** LISTED ENTRIES follows **

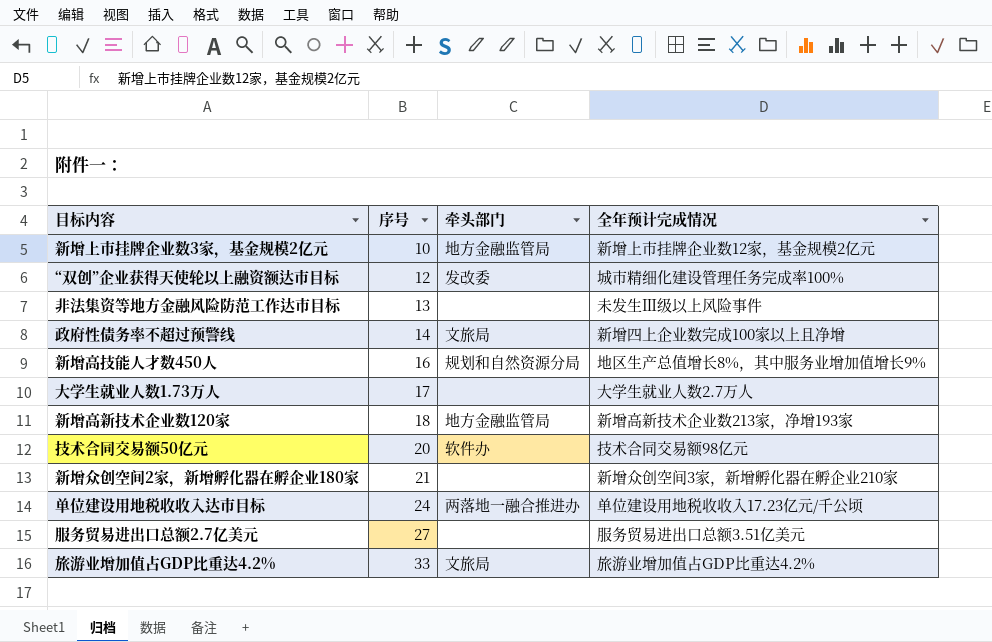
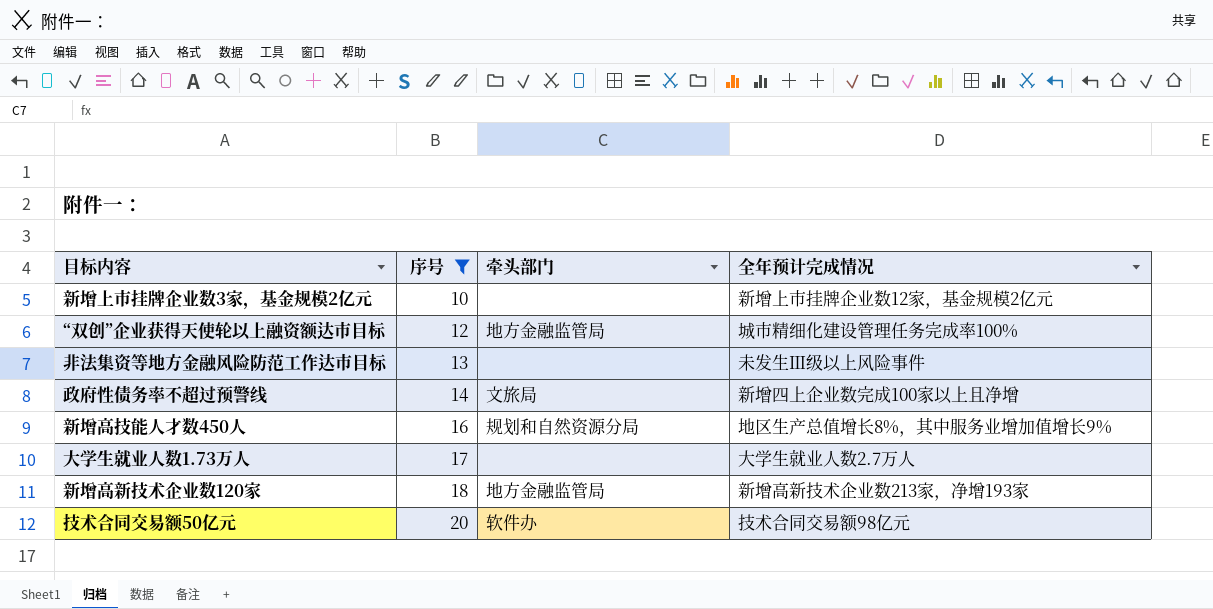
filter: none -> 序号 <= 20
新增上市挂牌企业数3家，基金规模2亿元 | 牵头部门: 地方金融监管局 -> none
“双创”企业获得天使轮以上融资额达市目标 | 牵头部门: 发改委 -> 地方金融监管局

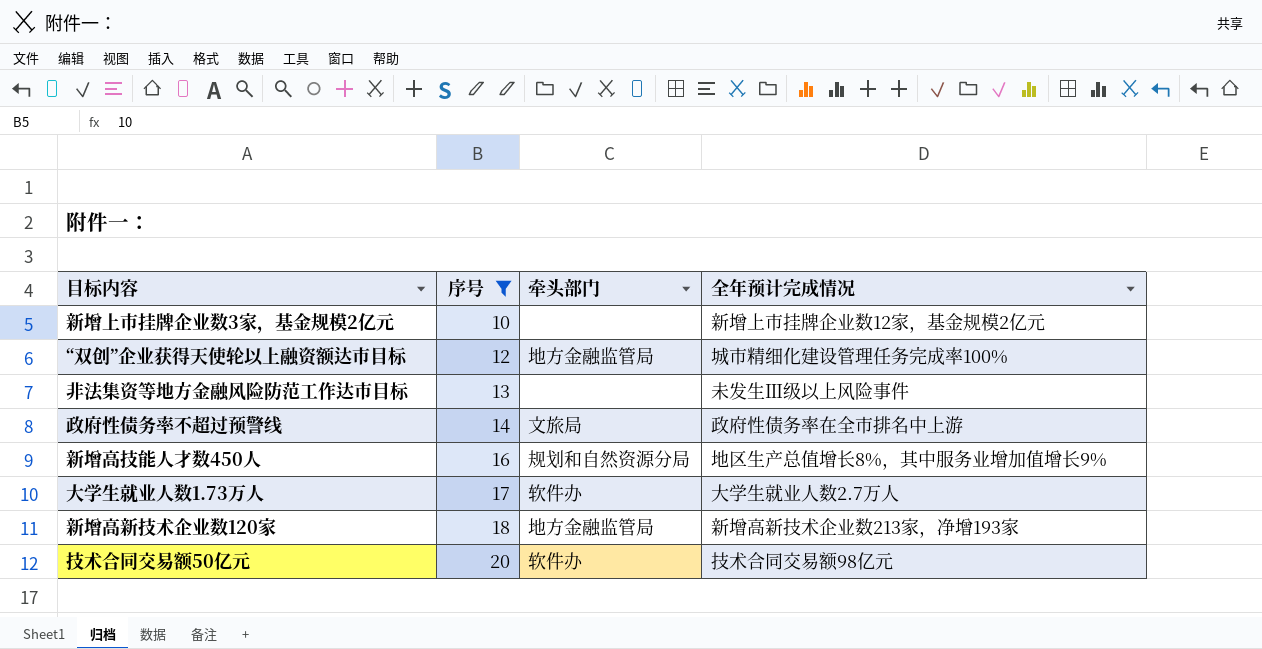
政府性债务率不超过预警线 | 全年预计完成情况: 新增四上企业数完成100家以上且净增 -> 政府性债务率在全市排名中上游
大学生就业人数1.73万人 | 牵头部门: none -> 软件办

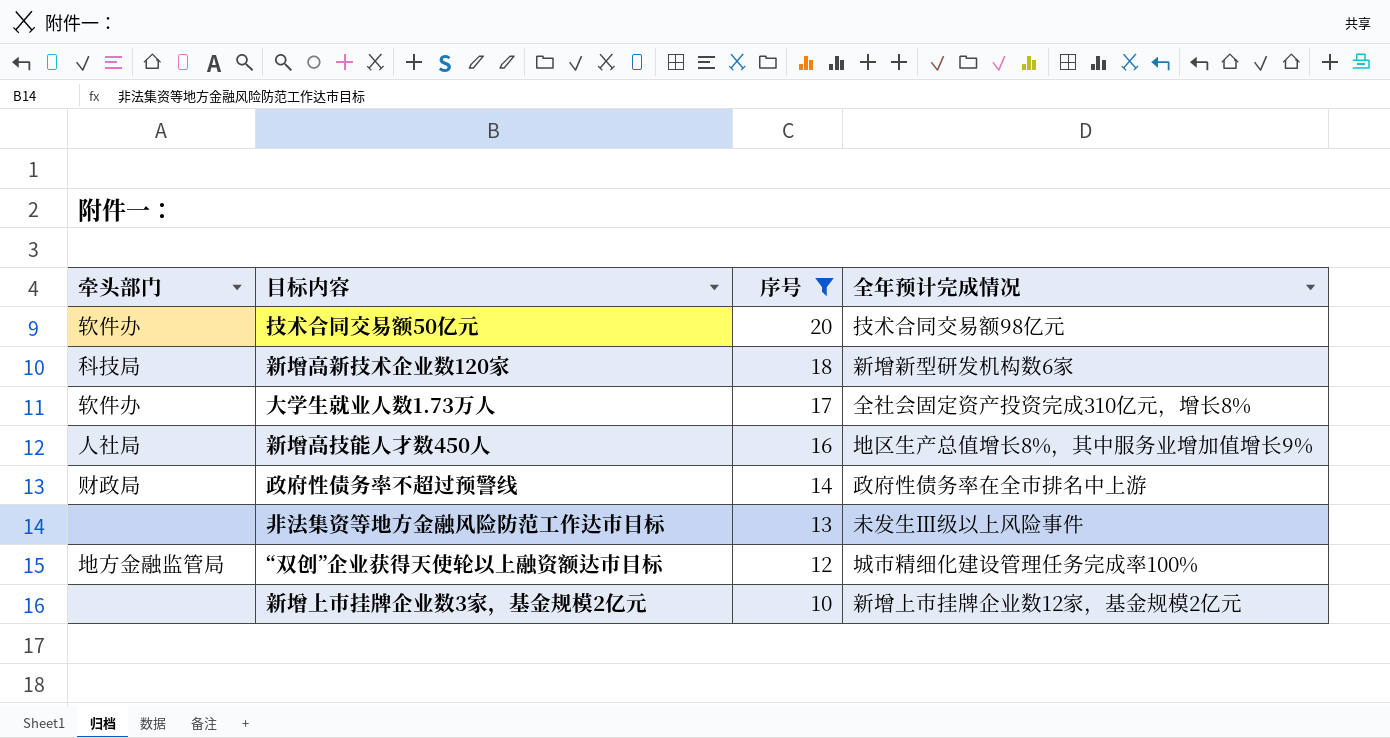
row order: 序号 ascending -> 序号 descending
column 牵头部门 | position: 3 -> 1
新增高新技术企业数120家 | 牵头部门: 地方金融监管局 -> 科技局
新增高新技术企业数120家 | 全年预计完成情况: 新增高新技术企业数213家，净增193家 -> 新增新型研发机构数6家
大学生就业人数1.73万人 | 全年预计完成情况: 大学生就业人数2.7万人 -> 全社会固定资产投资完成310亿元，增长8%
新增高技能人才数450人 | 牵头部门: 规划和自然资源分局 -> 人社局
政府性债务率不超过预警线 | 牵头部门: 文旅局 -> 财政局

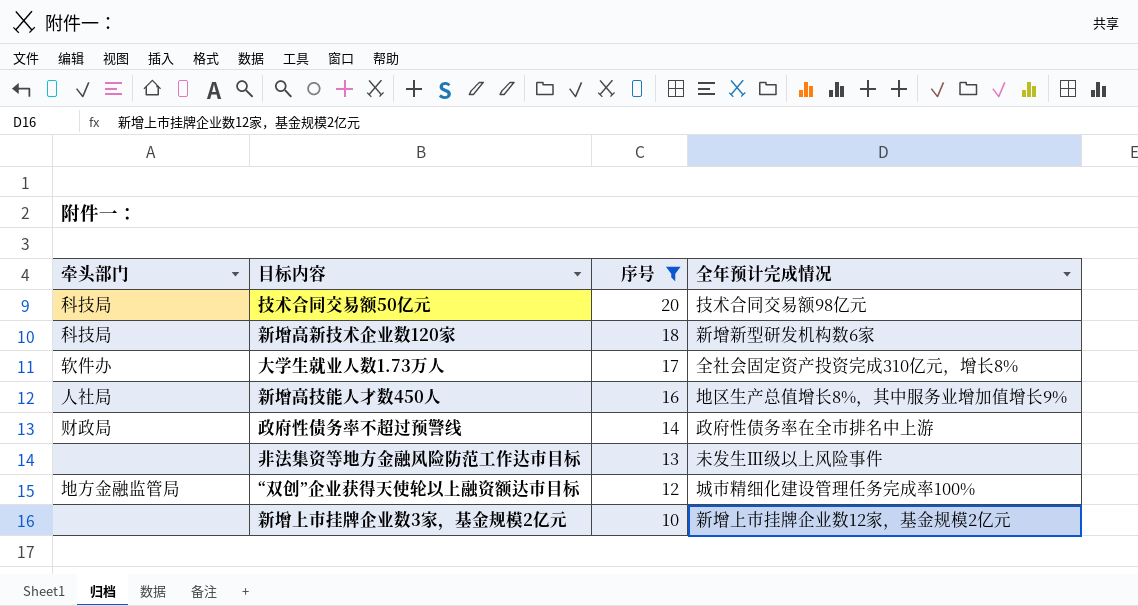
技术合同交易额50亿元 | 牵头部门: 软件办 -> 科技局

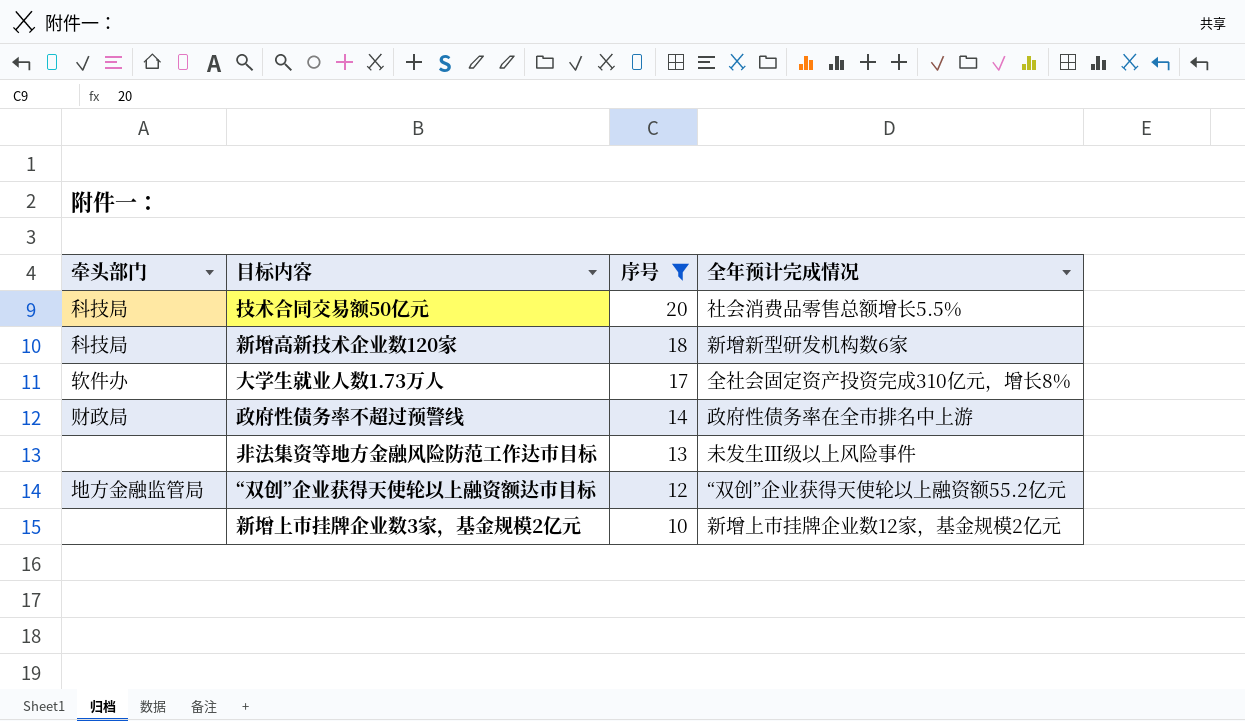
row 新增高技能人才数450人: 人社局 | 16 | 地区生产总值增长8%，其中服务业增加值增长9% -> none
技术合同交易额50亿元 | 全年预计完成情况: 技术合同交易额98亿元 -> 社会消费品零售总额增长5.5%
“双创”企业获得天使轮以上融资额达市目标 | 全年预计完成情况: 城市精细化建设管理任务完成率100% -> “双创”企业获得天使轮以上融资额55.2亿元

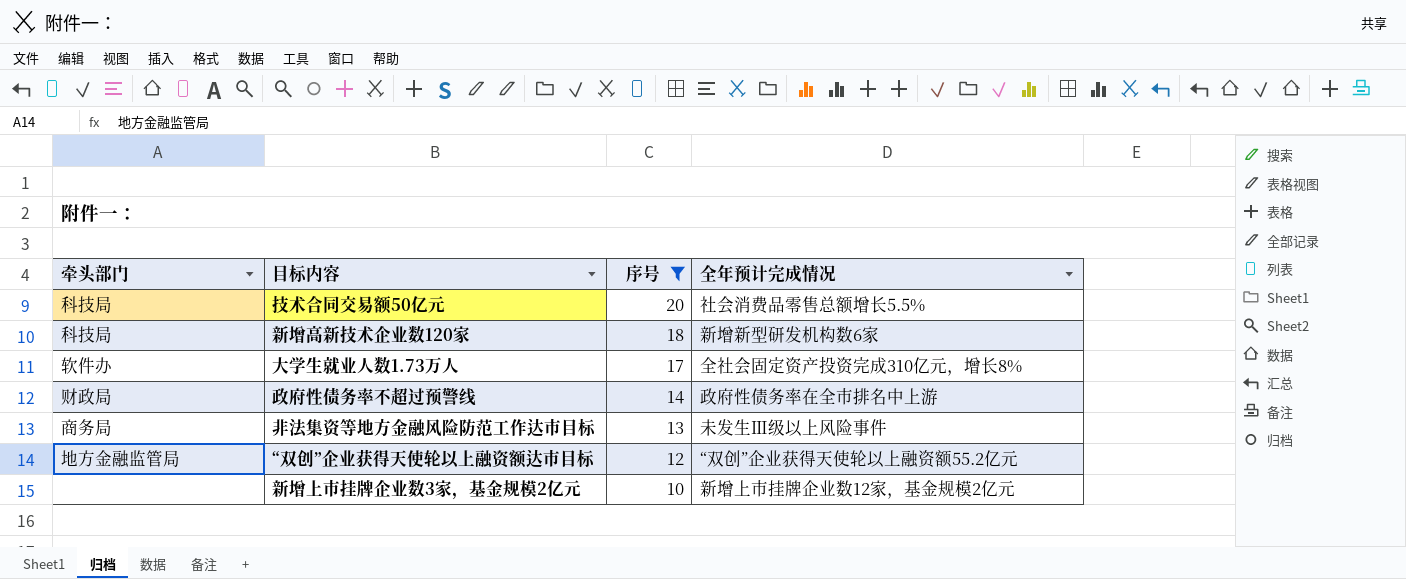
非法集资等地方金融风险防范工作达市目标 | 牵头部门: none -> 商务局

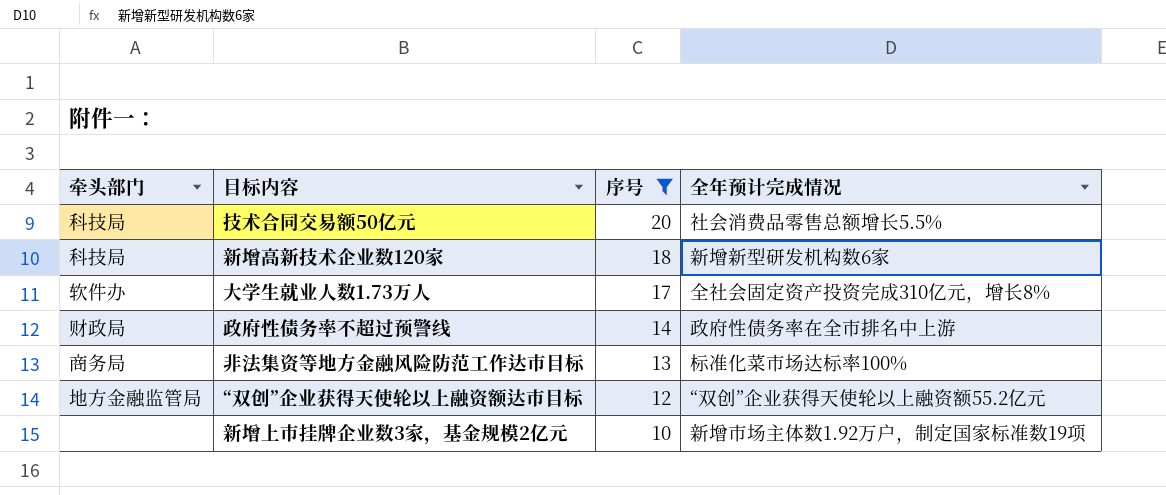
非法集资等地方金融风险防范工作达市目标 | 全年预计完成情况: 未发生Ⅲ级以上风险事件 -> 标准化菜市场达标率100%
新增上市挂牌企业数3家，基金规模2亿元 | 全年预计完成情况: 新增上市挂牌企业数12家，基金规模2亿元 -> 新增市场主体数1.92万户，制定国家标准数19项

** End of LISTED ENTRIES **

**PROBLEM REQUIREMENTS:** All of the data must be repeated exactly, except for the pictures.

**EXERCISE ANSWER:**
filter: none -> 序号 <= 20
新增上市挂牌企业数3家，基金规模2亿元 | 牵头部门: 地方金融监管局 -> none
“双创”企业获得天使轮以上融资额达市目标 | 牵头部门: 发改委 -> 地方金融监管局

政府性债务率不超过预警线 | 全年预计完成情况: 新增四上企业数完成100家以上且净增 -> 政府性债务率在全市排名中上游
大学生就业人数1.73万人 | 牵头部门: none -> 软件办

row order: 序号 ascending -> 序号 descending
column 牵头部门 | position: 3 -> 1
新增高新技术企业数120家 | 牵头部门: 地方金融监管局 -> 科技局
新增高新技术企业数120家 | 全年预计完成情况: 新增高新技术企业数213家，净增193家 -> 新增新型研发机构数6家
大学生就业人数1.73万人 | 全年预计完成情况: 大学生就业人数2.7万人 -> 全社会固定资产投资完成310亿元，增长8%
新增高技能人才数450人 | 牵头部门: 规划和自然资源分局 -> 人社局
政府性债务率不超过预警线 | 牵头部门: 文旅局 -> 财政局

技术合同交易额50亿元 | 牵头部门: 软件办 -> 科技局

row 新增高技能人才数450人: 人社局 | 16 | 地区生产总值增长8%，其中服务业增加值增长9% -> none
技术合同交易额50亿元 | 全年预计完成情况: 技术合同交易额98亿元 -> 社会消费品零售总额增长5.5%
“双创”企业获得天使轮以上融资额达市目标 | 全年预计完成情况: 城市精细化建设管理任务完成率100% -> “双创”企业获得天使轮以上融资额55.2亿元

非法集资等地方金融风险防范工作达市目标 | 牵头部门: none -> 商务局

非法集资等地方金融风险防范工作达市目标 | 全年预计完成情况: 未发生Ⅲ级以上风险事件 -> 标准化菜市场达标率100%
新增上市挂牌企业数3家，基金规模2亿元 | 全年预计完成情况: 新增上市挂牌企业数12家，基金规模2亿元 -> 新增市场主体数1.92万户，制定国家标准数19项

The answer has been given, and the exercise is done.